I know there are readers who will say the small print didn’t bother them, and this is fine for them. I might ask them though, “Are you related to Clark Kent?”
My point is: this is not a Penguin Classic. It’s a *text* book. To *learn* from. I got this book from the Writer’s Digest Bookclub. I think this is the last straw, that I’ll return the book and cancel my membership after six years. Why publish great information in print so small that probably half the population won’t be able to read it anyway?
Rating: 1 / 5
#3 by James B. Johnson on May 13, 2010 - 2:59 pm
Save your money. This manual includes everything every other how to write book has. I found nothing new or different or unavailable in most other books. It’s filled with all the usual quotes from all the usual suspects.

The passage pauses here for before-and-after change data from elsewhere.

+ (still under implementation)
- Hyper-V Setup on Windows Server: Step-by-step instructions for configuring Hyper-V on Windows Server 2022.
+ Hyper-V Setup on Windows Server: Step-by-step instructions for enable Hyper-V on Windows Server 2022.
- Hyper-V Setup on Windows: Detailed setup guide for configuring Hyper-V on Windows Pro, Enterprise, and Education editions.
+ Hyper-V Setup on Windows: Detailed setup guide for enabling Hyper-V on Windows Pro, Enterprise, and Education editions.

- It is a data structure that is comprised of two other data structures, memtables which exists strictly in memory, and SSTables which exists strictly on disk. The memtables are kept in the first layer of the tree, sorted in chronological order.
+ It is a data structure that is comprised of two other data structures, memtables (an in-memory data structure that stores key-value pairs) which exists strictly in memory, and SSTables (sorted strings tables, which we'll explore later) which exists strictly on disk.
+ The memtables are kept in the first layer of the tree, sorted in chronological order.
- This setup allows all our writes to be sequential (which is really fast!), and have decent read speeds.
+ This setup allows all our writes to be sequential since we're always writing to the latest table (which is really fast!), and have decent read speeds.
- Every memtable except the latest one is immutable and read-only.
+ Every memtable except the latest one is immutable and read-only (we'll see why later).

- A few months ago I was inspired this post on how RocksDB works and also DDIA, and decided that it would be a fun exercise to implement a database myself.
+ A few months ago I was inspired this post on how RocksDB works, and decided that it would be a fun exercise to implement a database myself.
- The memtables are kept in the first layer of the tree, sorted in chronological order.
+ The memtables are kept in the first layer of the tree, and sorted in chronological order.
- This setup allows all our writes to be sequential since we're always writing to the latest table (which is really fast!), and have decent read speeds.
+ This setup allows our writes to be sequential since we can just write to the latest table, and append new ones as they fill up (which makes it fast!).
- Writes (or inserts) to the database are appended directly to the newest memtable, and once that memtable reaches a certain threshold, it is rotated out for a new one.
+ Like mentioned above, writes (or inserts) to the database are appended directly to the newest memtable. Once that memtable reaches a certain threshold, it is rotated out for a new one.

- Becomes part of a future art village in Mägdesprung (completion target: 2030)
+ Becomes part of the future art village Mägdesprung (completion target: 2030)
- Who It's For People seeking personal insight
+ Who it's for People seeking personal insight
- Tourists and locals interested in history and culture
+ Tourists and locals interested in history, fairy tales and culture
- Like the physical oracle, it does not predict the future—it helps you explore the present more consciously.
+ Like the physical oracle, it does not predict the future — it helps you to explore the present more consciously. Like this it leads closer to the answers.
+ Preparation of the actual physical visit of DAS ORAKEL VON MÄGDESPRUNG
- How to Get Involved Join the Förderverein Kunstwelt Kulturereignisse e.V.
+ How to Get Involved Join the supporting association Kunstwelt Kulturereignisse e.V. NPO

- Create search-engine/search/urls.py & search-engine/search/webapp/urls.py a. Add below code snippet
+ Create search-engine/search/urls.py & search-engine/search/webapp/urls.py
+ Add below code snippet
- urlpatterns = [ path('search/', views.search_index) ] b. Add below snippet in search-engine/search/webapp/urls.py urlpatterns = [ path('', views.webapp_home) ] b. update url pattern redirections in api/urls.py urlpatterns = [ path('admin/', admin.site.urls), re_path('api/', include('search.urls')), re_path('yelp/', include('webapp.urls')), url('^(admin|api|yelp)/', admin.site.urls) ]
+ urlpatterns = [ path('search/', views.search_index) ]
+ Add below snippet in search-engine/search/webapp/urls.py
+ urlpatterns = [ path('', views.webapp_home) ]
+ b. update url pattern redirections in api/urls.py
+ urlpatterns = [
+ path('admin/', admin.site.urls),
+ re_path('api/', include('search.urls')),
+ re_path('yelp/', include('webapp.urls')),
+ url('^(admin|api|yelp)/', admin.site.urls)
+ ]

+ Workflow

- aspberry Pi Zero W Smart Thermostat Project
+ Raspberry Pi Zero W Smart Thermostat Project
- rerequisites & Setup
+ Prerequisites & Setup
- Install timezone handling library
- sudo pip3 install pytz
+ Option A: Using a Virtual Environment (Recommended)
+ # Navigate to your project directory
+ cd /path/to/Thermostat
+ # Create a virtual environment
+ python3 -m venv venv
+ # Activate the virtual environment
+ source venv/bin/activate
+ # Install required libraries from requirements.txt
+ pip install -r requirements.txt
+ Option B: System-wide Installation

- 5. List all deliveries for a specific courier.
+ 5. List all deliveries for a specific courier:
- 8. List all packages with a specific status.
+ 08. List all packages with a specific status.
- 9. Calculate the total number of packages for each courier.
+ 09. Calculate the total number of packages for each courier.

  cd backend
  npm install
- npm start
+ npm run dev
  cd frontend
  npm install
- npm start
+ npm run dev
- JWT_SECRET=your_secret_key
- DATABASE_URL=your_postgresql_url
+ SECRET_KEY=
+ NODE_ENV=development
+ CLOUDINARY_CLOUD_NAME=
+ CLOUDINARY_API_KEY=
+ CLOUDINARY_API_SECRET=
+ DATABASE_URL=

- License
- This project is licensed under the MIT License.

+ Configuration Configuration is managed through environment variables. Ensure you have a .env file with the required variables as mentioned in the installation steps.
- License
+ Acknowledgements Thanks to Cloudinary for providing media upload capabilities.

Do this: Buy 6 of the best novels there are and study them instead.
Rating: 1 / 5
#4 by Donald Lowe on May 13, 2010 - 4:40 pm
Peter Selgin’s By Cunning & Craft is the most useful book that I have ever read on the subject of writing fiction. Chocked full of practical gems, he covers the ins-and-outs of all aspects of creating fiction. And Selgin backs up his “sound advice and practical wisdom for fiction writers” by citing numerous examples from an eclectic range of styles. This book surprised me by being fun and interesting — a product of Selgin’s abundant wit. By Cunning & Craft is beautifully bound and fits perfectly in a knapsack or briefcase for reference. A must-read for any level or style of fiction writer.
Rating: 5 / 5
#5 by Perry Brass on May 13, 2010 - 7:09 pm
This is a delicious book about what I feel is the world’s most exciting art form: writing fiction. In it, Peter Selgin not only gives you a very good grounding in the basics of working with fictional structures (like characters, setting, action, plot, and dialogue), but he also gives us a good approach to appreciating fiction itself. So the book reminds me of the work of the great food writer M. F. K. Fisher who wrote wisely and wittily about how food is savored and appreciated more than simply giving us a bunch of recipes. “The truth of the imagination doesn’t lie,” Selgin says. “It doesn’t lie because it taps into the universal unconsciousness, the place where dreams and myths shared by all of us are born. It is no less reliable a source of truth than the deep instincts that prompt us to love and fear.” This is one of the truest statements I’ve ever read in a book, and it shows the author’s own genius, which is at play in this book, where he brings so much of himself to us in the form of a handbook about fiction. Perry Brass, author of Warlock, The Substance of God, and Carnal Sacraments.